_Data extracted from a collection_.
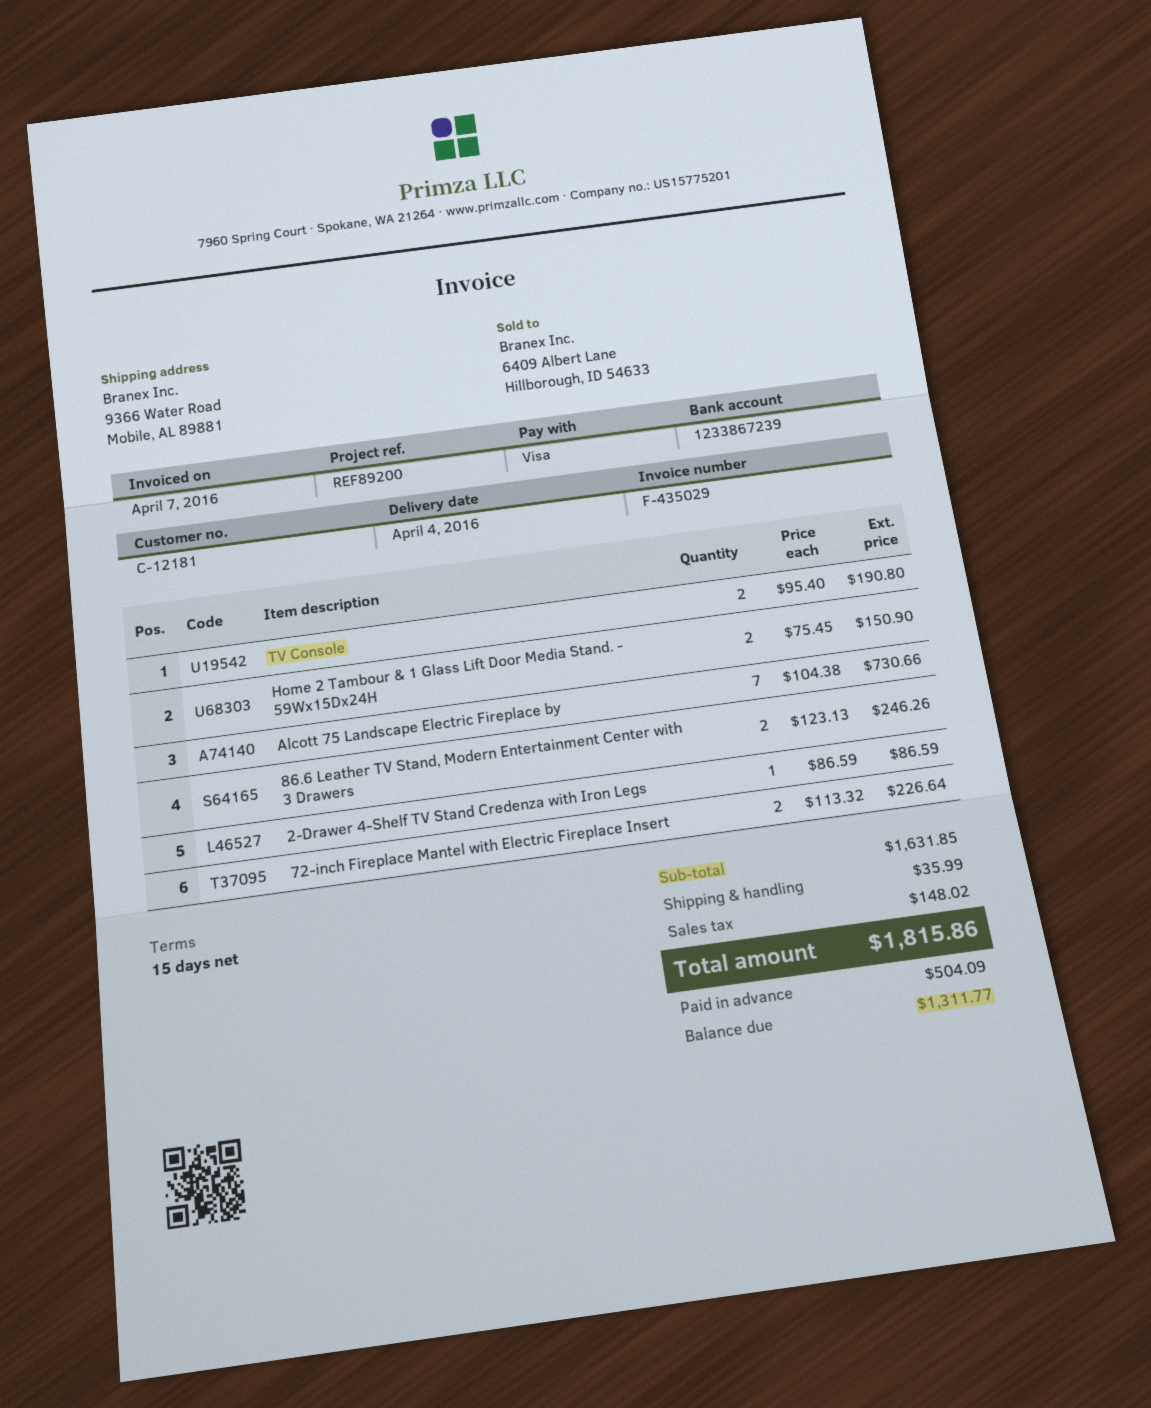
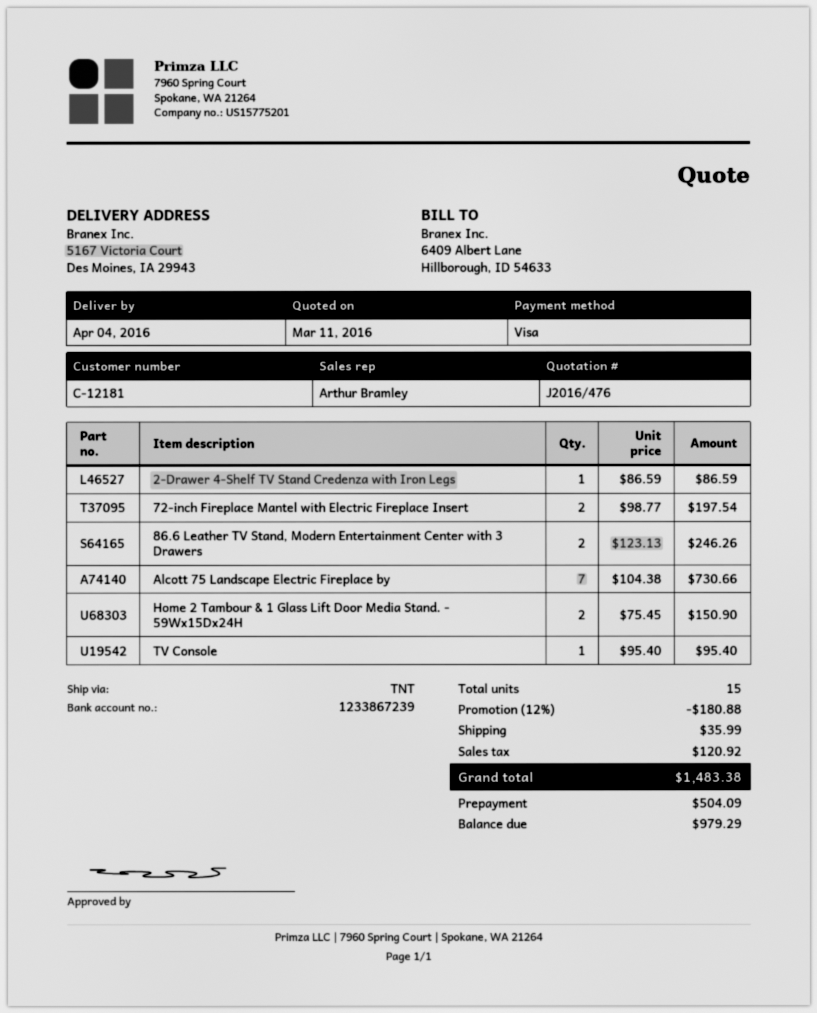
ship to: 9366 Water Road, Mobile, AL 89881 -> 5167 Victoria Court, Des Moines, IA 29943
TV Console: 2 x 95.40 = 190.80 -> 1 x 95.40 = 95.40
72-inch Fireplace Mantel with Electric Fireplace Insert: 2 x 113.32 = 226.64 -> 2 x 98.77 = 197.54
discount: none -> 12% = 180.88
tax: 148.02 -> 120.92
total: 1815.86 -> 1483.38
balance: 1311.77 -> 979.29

_Instructions for the task_.
Only a verbatim transcription of the lines from the one containing "TV Console: 2" through the last line of the records counts as the answer.

_Final answer_.
TV Console: 2 x 95.40 = 190.80 -> 1 x 95.40 = 95.40
72-inch Fireplace Mantel with Electric Fireplace Insert: 2 x 113.32 = 226.64 -> 2 x 98.77 = 197.54
discount: none -> 12% = 180.88
tax: 148.02 -> 120.92
total: 1815.86 -> 1483.38
balance: 1311.77 -> 979.29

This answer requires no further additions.